NUM_EXAMPLES = 20       # Petit dataset debug
class DebugAudioDataset(Dataset):
    def __init__(self, num_examples=NUM_EXAMPLES):
        self.num_examples = num_examples

    def __len__(self):
        return self.num_examples

    def __getitem__(self, idx):
        # Création de la timeline
        t = torch.linspace(0, DURATION, NUM_SAMPLES)

        # Choix aléatoire du type de signal (sans bruit)
        choice = random.choice(["sine", "chirp"])

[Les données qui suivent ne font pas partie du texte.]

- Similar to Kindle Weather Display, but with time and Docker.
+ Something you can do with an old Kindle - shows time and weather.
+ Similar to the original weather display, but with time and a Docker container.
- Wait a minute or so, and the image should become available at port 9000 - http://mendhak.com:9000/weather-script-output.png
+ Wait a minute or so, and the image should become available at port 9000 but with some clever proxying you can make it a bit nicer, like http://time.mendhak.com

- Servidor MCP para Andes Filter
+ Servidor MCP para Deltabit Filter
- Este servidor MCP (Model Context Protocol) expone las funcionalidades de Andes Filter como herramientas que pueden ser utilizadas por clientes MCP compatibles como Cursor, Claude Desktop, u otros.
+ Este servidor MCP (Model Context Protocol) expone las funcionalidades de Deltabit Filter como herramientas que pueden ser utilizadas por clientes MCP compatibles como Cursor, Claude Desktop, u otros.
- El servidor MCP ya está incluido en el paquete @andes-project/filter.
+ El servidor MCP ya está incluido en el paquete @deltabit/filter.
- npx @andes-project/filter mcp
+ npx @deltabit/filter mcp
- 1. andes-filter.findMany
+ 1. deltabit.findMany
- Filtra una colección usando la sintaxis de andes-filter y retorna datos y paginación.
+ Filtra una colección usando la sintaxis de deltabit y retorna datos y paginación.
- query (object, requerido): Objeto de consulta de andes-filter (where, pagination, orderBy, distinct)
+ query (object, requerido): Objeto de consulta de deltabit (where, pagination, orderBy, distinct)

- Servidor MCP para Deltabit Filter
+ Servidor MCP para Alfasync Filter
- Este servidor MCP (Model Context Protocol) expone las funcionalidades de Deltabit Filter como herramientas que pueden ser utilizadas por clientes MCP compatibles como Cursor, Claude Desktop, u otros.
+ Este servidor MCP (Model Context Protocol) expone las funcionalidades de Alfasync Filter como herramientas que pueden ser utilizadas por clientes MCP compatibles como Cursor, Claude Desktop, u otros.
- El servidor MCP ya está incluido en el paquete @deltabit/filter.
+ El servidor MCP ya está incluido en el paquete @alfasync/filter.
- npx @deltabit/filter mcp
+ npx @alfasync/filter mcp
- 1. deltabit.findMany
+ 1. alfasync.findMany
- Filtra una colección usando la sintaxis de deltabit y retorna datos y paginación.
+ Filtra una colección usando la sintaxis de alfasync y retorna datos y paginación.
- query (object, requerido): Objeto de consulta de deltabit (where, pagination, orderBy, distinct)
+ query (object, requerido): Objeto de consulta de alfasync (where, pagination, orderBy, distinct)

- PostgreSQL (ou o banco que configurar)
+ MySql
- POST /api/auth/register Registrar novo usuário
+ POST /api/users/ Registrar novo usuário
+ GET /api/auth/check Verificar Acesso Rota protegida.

        if choice == "sine":
            # Sinusoïde simple
            freq = random.uniform(100, 2000)
            audio = torch.sin(2 * math.pi * freq * t)

        elif choice == "chirp":
            # Glissando linéaire de f0 à f1
            f0 = random.uniform(100, 500)
            f1 = random.uniform(1000, 4000)
            audio = torch.sin(2 * math.pi * (f0 * t + (f1 - f0) * t**2))

        # Normalisation entre -1 et 1
        audio = audio / audio.abs().max()

        # Retourne un tensor float32
        return audio.float()


Dataset DataLoader

Objectif
Charger le dataset provisoire exactement comme un vrai dataset audio
(VGGSound plus tard), sans changer le reste du code.

In [10]:
"""
DATALOADER POUR DATASET PROVISOIRE
"""

dataset = DebugAudioDataset(NUM_EXAMPLES)

dataloader = DataLoader(
    dataset,
    batch_size=BATCH_SIZE,
    shuffle=True,
    drop_last=True,
    num_workers=0 
)

# Test
audio_batch = next(iter(dataloader))
print("Batch shape:", audio_batch.shape)

Batch shape: torch.Size([8, 64000])


Entraînement

In [11]:
model = VQVAE().to(DEVICE)
optimizer = torch.optim.Adam(model.parameters(), lr=LR)

In [12]:
for epoch in range(EPOCHS):
    for audio in dataloader:
        audio = audio.to(DEVICE)

        audio_hat, loss_vq = model(audio)
        loss_rec = stft_loss(audio, audio_hat)

        loss = loss_vq + loss_rec

        optimizer.zero_grad()
        loss.backward()
        optimizer.step()

    print(f"Epoch {epoch} | Loss {loss.item():.4f}")


  return _VF.stft(  # type: ignore[attr-defined]


Epoch 0 | Loss 1120.9595
Epoch 1 | Loss 1071.0157
Epoch 2 | Loss 1027.5417
Epoch 3 | Loss 989.4696
Epoch 4 | Loss 951.3610
Epoch 5 | Loss 914.2968
Epoch 6 | Loss 878.8477
Epoch 7 | Loss 846.5333
Epoch 8 | Loss 810.1745
Epoch 9 | Loss 778.4980
Epoch 10 | Loss 745.1718
Epoch 11 | Loss 712.9871
Epoch 12 | Loss 676.6991
Epoch 13 | Loss 647.6391
Epoch 14 | Loss 622.5359
Epoch 15 | Loss 598.3116
Epoch 16 | Loss 580.7785
Epoch 17 | Loss 579.5220
Epoch 18 | Loss 594.6170
Epoch 19 | Loss 647.9504


Vérification

In [14]:
# On récupère le batch audio et le reconstruit
model.eval()
with torch.no_grad():
    audio = next(iter(dataloader)).to(DEVICE)
    audio_hat, _ = model(audio)

# Conversion en numpy et ajout d'une dimension channel (1, N)
original = audio[0].cpu().numpy()
reconstructed = audio_hat[0].cpu().numpy()

# Sauvegarde avec soundfile
sf.write("audio_original.wav", original, SAMPLE_RATE)
sf.write("audio_reconstructed.wav", reconstructed, SAMPLE_RATE)